Rita Mele rinuncia, infatti, a ogni solidità e consistenza, a ogni vischiosità,  a ogni sensuale matericità del colore, che pure per molti anni sono stati il centro della sua ricerca. Rimangono ora solo segni incisi sulla sottile lastra metallica, impercettibili stratificazioni pulviscolari e superfici corrose dagli acidi.
Le erosioni calibrate, le caliginose patine e  i segni  calligrafici formano una sorta di pellicola impalpabile ma opalescente, una sostanza nebulosa che vela, svela e rivela l’impalcatura dello spazio.
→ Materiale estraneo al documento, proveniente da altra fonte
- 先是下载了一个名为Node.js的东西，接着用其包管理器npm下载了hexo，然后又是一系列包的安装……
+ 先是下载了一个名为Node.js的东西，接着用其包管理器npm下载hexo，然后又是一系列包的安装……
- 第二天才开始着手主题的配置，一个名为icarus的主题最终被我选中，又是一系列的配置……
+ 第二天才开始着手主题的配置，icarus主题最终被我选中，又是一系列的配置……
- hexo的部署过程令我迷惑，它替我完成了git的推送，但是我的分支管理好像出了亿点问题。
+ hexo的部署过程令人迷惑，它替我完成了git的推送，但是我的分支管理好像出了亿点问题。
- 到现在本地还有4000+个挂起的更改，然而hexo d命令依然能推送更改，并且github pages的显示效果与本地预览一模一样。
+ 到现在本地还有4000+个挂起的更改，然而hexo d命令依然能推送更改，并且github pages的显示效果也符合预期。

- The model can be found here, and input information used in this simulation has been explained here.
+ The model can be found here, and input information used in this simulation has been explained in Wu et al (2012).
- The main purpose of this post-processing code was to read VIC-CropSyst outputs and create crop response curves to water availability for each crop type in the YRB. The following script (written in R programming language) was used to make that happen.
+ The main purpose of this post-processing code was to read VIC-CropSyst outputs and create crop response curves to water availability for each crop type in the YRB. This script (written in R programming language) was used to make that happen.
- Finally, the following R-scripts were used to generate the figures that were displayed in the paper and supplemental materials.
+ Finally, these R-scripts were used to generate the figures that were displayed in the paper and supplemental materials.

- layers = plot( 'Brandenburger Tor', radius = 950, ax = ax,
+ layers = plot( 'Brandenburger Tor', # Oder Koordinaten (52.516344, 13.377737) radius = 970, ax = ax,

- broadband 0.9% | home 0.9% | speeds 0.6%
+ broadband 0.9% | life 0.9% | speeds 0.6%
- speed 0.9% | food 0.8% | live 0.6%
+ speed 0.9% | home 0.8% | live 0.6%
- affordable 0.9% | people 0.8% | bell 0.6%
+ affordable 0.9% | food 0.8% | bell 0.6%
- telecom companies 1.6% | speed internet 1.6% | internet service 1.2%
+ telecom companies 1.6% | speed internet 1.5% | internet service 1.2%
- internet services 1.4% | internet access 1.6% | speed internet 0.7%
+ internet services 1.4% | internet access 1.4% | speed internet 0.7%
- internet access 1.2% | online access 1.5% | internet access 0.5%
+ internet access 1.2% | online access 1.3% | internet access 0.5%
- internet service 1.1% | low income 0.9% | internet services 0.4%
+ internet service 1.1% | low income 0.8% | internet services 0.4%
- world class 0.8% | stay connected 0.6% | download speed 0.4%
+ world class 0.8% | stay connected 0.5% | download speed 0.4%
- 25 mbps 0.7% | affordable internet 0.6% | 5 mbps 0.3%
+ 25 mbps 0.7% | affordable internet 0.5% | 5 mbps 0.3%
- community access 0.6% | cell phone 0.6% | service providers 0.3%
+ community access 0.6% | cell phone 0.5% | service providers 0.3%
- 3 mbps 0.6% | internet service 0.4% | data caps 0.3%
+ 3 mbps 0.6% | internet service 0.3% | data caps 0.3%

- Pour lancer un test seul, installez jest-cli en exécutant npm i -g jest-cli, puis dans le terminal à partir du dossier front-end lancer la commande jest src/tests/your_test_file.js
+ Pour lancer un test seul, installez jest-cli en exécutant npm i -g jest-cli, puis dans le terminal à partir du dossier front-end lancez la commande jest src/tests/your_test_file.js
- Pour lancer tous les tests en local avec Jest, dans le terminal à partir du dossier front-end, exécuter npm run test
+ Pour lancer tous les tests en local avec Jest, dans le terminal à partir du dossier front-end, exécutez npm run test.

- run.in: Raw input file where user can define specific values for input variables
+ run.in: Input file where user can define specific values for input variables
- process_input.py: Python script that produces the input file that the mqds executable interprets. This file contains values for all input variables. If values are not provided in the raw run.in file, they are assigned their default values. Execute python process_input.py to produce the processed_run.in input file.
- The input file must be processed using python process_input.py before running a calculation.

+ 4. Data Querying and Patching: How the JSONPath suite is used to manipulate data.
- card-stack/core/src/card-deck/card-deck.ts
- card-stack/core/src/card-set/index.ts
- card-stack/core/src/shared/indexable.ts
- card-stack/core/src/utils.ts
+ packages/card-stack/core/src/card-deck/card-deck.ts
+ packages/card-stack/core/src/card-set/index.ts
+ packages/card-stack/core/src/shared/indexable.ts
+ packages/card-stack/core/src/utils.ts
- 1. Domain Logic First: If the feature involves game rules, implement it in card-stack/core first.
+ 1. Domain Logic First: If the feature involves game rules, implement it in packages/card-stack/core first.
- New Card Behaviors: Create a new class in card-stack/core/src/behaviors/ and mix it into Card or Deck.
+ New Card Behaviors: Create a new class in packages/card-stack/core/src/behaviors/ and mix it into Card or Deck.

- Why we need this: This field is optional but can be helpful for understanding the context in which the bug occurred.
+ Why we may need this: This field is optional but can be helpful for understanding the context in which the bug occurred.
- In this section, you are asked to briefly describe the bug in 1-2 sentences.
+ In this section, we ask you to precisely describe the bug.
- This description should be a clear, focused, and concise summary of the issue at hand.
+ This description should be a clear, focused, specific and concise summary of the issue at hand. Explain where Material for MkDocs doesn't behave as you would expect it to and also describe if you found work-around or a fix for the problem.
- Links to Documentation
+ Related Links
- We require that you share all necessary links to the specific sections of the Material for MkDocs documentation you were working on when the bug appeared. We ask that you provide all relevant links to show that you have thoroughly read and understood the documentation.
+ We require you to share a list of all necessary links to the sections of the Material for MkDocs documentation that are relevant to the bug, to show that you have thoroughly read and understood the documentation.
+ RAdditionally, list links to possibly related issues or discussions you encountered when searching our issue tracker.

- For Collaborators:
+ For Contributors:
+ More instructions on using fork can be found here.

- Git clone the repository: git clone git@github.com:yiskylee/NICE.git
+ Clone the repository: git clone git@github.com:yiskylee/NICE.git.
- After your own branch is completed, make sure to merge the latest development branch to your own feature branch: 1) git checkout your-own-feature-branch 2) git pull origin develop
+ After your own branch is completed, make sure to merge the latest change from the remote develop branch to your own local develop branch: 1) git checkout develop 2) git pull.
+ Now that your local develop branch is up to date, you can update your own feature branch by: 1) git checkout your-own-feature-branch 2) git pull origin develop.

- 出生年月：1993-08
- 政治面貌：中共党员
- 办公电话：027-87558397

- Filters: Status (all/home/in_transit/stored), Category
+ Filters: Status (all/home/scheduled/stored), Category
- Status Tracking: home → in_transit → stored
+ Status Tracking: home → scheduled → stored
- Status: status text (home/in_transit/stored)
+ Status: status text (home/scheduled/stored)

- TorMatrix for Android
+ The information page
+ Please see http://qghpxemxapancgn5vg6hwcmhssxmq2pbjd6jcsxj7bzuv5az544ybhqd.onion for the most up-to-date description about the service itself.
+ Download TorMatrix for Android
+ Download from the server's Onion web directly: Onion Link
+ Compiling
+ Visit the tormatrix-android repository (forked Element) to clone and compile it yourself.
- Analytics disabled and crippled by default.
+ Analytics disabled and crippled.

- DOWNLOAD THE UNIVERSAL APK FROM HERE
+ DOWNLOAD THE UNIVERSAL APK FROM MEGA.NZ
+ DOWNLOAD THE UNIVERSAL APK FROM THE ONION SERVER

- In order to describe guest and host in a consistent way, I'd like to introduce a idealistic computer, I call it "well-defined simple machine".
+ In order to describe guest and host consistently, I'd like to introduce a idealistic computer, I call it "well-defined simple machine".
Alzare il velo non servirebbe: la realtà non solo non si mostrerebbe senza più mistero, ma anzi l’estrema visibilità paleserebbe altre ambiguità. Chi si aspetta concretezza, infatti, sarà sopraffatto da nuova evanescenza, perché è come se una nebbia densa ricoprisse ogni cosa per renderla irriconoscibile nella continua mescolanza tra persistenza del passato, flagranza del presente e presagi del futuro. Come se i vapori brumosi dissolvessero tutte le immagini, azzerando ogni possibilità di esistenza, sia pure momentanea. Ma  poi la luce, soffusa e allo stesso tempo diffusa, lascia affiorare improvvisa la vitalità sommersa, imprigionata nell’insondabile profondità del tempo. 
La materia allora si aggrega per ricomporre una forma, effimero equilibrio tra visibile e invisibile e la pittura sospesa, anzi assente, indaga oltre il limite del visibile stesso per mostrarne l’ambiguità.